Prompt:
Go through the data line by line. Copy each one holding the string "overflow".

*** Opening of Source data ***

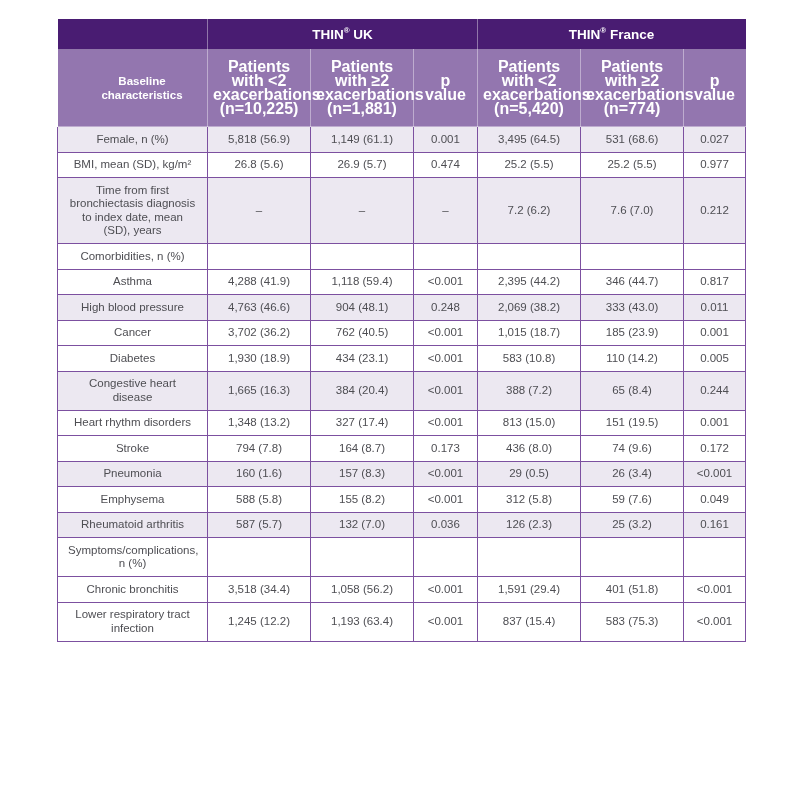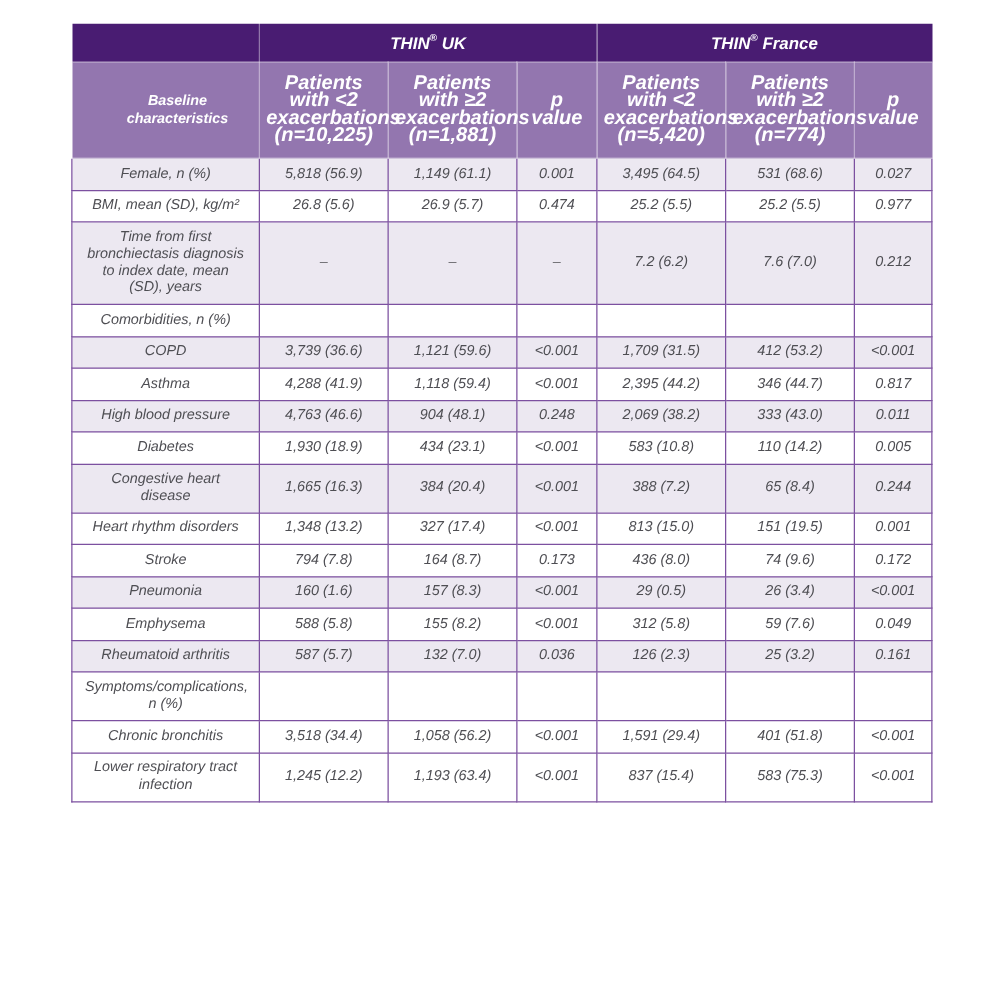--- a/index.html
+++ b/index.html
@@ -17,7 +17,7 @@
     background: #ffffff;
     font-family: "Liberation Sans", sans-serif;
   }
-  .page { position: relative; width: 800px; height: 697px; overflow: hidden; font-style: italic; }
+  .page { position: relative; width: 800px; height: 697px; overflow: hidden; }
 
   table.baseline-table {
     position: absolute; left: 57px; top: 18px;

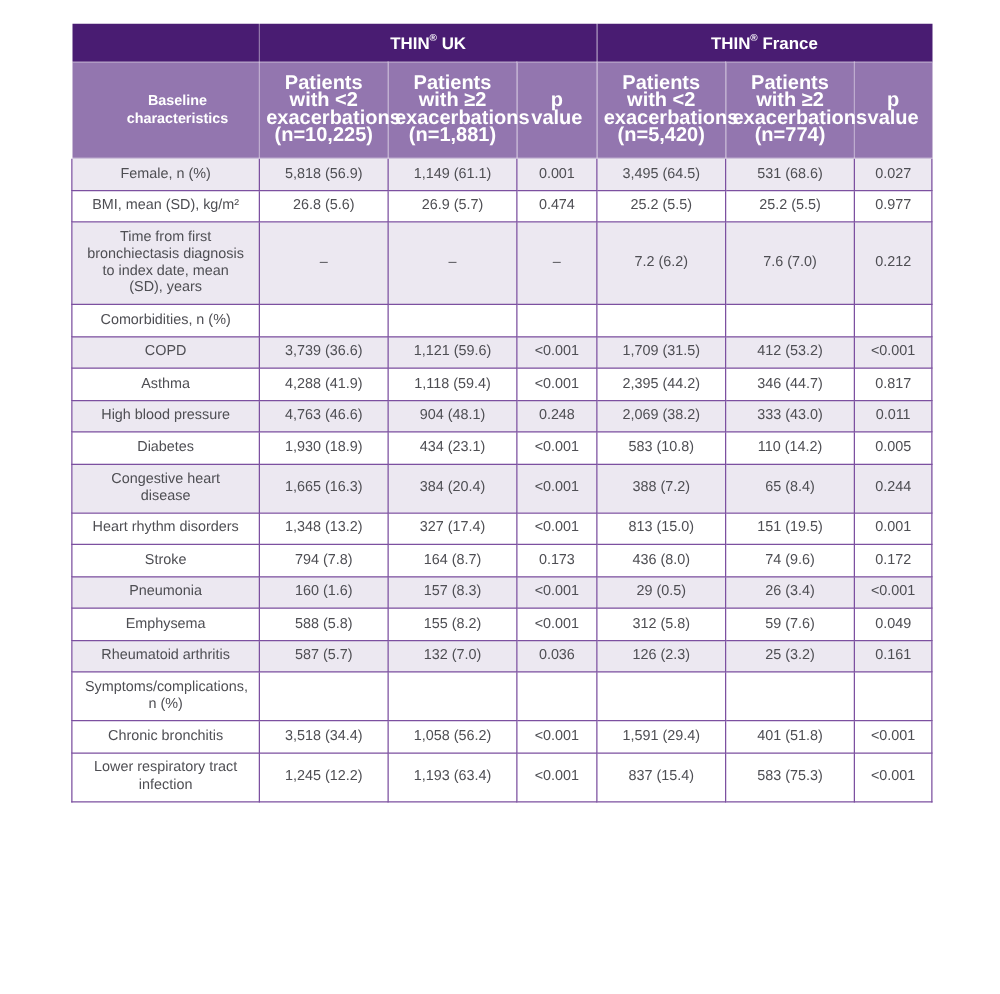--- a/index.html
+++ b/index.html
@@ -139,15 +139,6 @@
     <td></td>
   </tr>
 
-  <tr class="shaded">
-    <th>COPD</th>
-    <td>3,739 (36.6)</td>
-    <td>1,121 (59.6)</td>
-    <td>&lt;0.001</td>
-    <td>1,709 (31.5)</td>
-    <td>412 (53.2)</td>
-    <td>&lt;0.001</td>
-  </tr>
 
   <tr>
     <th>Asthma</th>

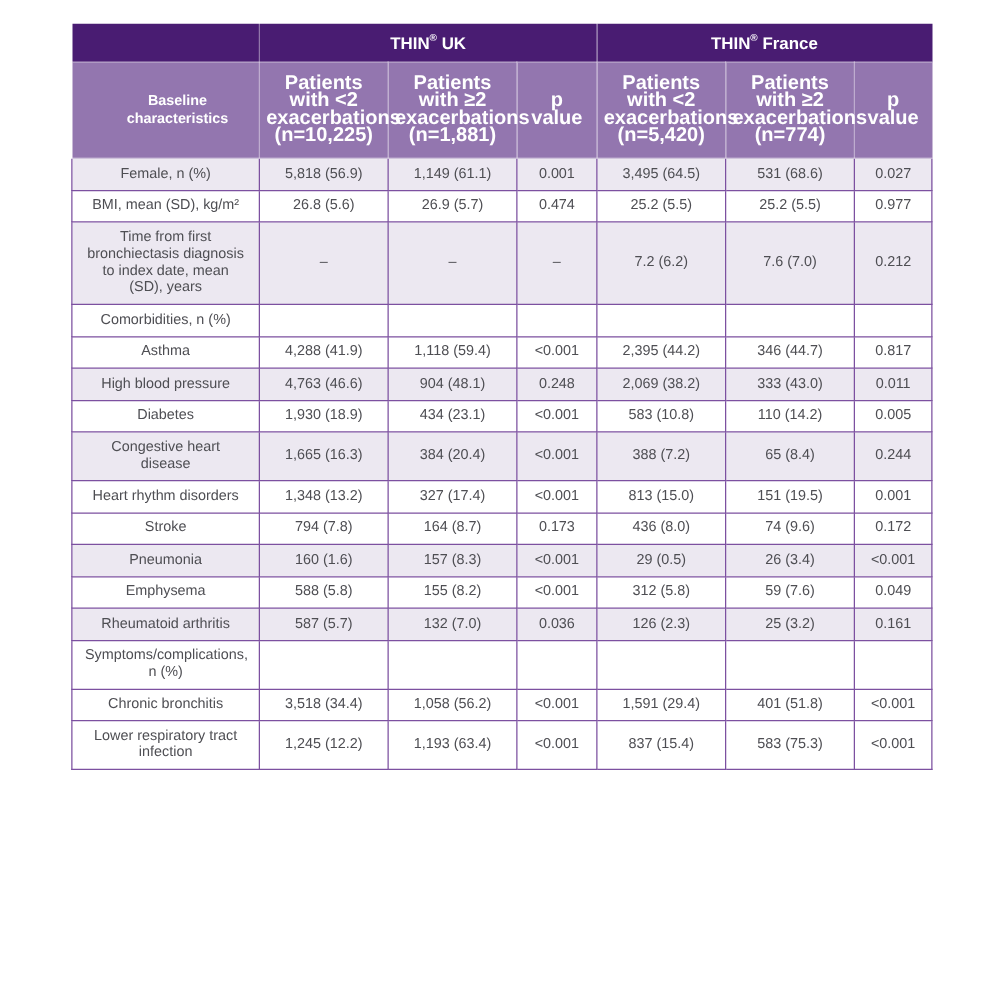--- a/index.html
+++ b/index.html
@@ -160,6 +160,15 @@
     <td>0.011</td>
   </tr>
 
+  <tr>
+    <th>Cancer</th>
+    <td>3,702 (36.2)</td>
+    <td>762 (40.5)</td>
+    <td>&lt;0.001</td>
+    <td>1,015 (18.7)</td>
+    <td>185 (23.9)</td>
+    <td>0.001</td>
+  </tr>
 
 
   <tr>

*** Close of Source data ***

Reply:
-  .page { position: relative; width: 800px; height: 697px; overflow: hidden; font-style: italic; }
+  .page { position: relative; width: 800px; height: 697px; overflow: hidden; }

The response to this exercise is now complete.